Eventos Académicos, 39 ISCHE. Educación y emancipación

Tamaño de fuente: 
The renewal movement of Brazil as a producer of conditions for the emergence of ecology in school science subjects (1950-1960)
Maria Margarida Gomes

Última modificación: 2017-07-17

Resumen


The principal aim of the text is to discuss aspects that enable an understanding of the historical and cultural conditions that led to the emergence of ecology in the teaching of sciences from 1950-1960. Amidst the production of pedagogical meanings for the science taught in schools, the renewal, which emerged in the wake of the Second World War led to a dialogue on academic, pedagogical and educational purposes (Goodson, 2001), strengthening the influence of social aspects on how this school subject is taught. In this sense, the conditions presented here for the emergence of ecology, considered a curricular innovation that stemmed from the renewal of the teaching of sciences, produced profound transformations in the teaching of this subject that are still felt today. Combining views related to the field of Biological Sciences with others of a moral and social nature, changes are made in how students are taught in basic education in Brazil, which end up constituting certain forms of being part of the world in which they live.
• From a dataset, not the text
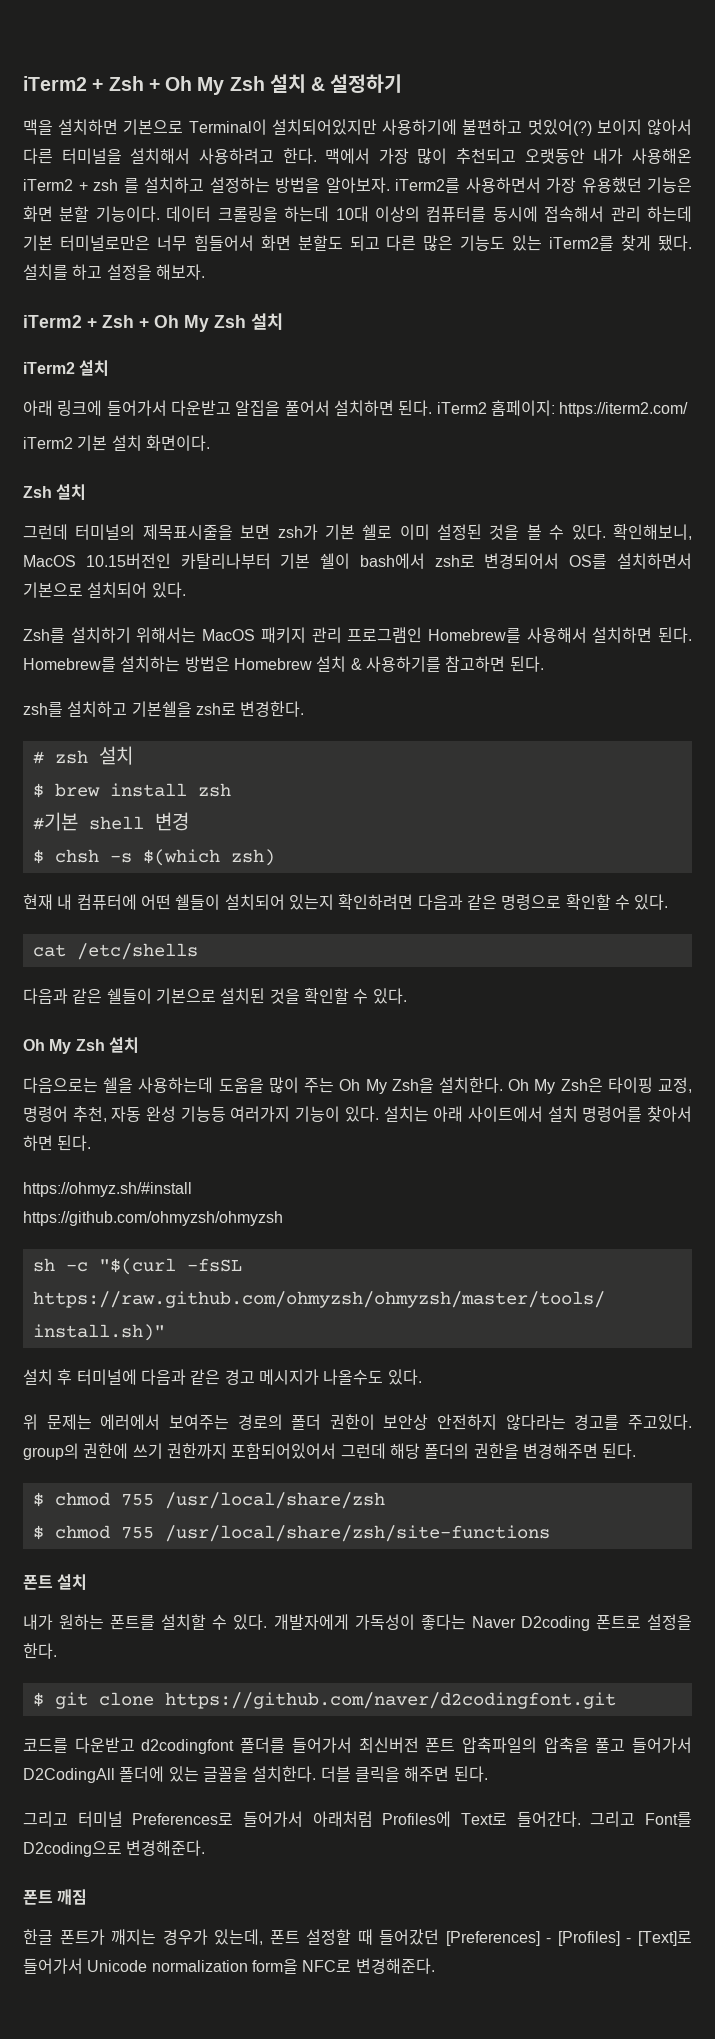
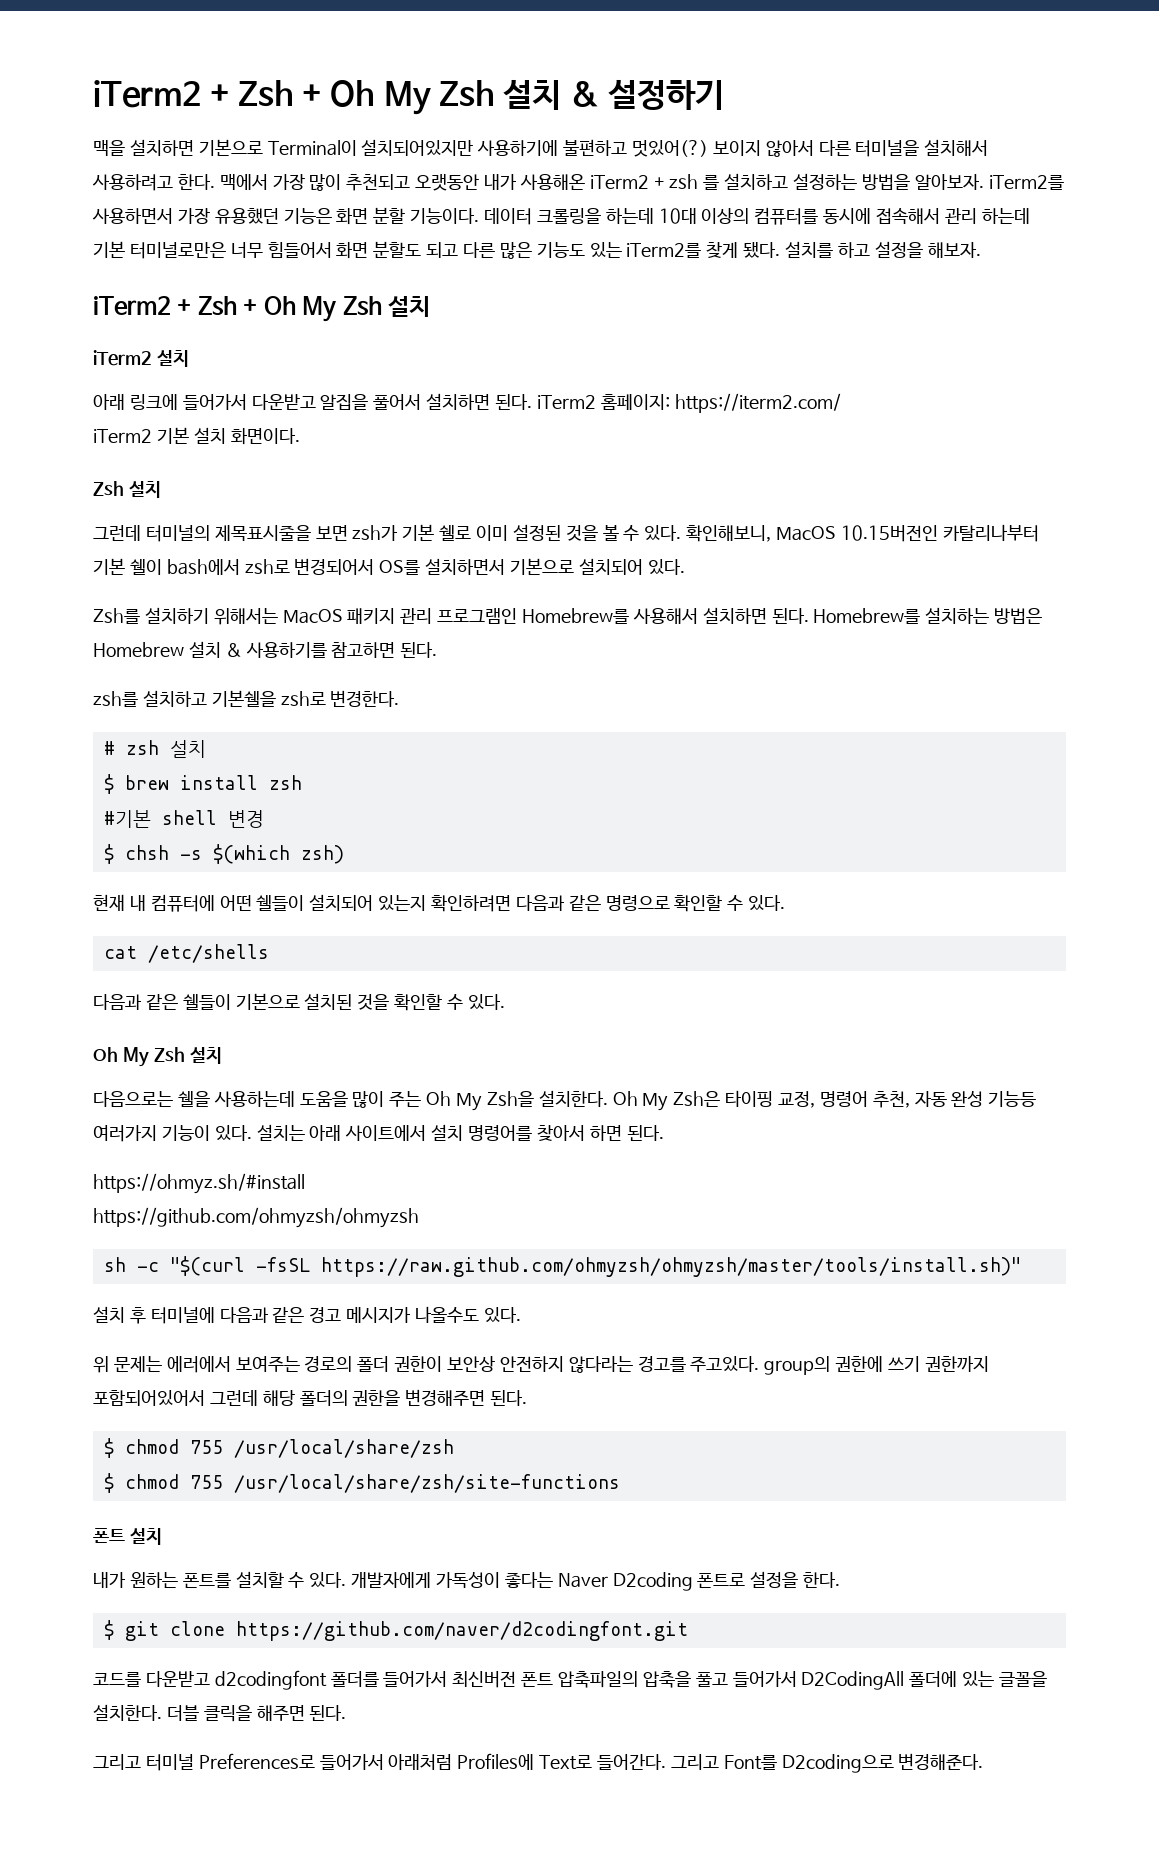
- 폰트 깨짐
- 한글 폰트가 깨지는 경우가 있는데, 폰트 설정할 때 들어갔던 [Preferences] - [Profiles] - [Text]로 들어가서 Unicode normalization form을 NFC로 변경해준다.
This work is part of the research conducted for the project called “The Sciences and Biology Curriculum: a socio-historic look at teaching materials in schools in Rio de Janeiro” (JCNE/Faperj2017). With references to the socio-historical curricular studies of Ivor Goodson, the project has recently studied the dialogues with the works of Thomas Popkewitz. In the dialogue between these authors, the textbooks on science are used as historical sources that attest to the aforementioned curricular changes (Goodson, 2001) and allow an analysis of the alchemic processes (Popkewitz, 2001) that, in the period in question, constituted valid knowledge and produced students for the subject of science in schools.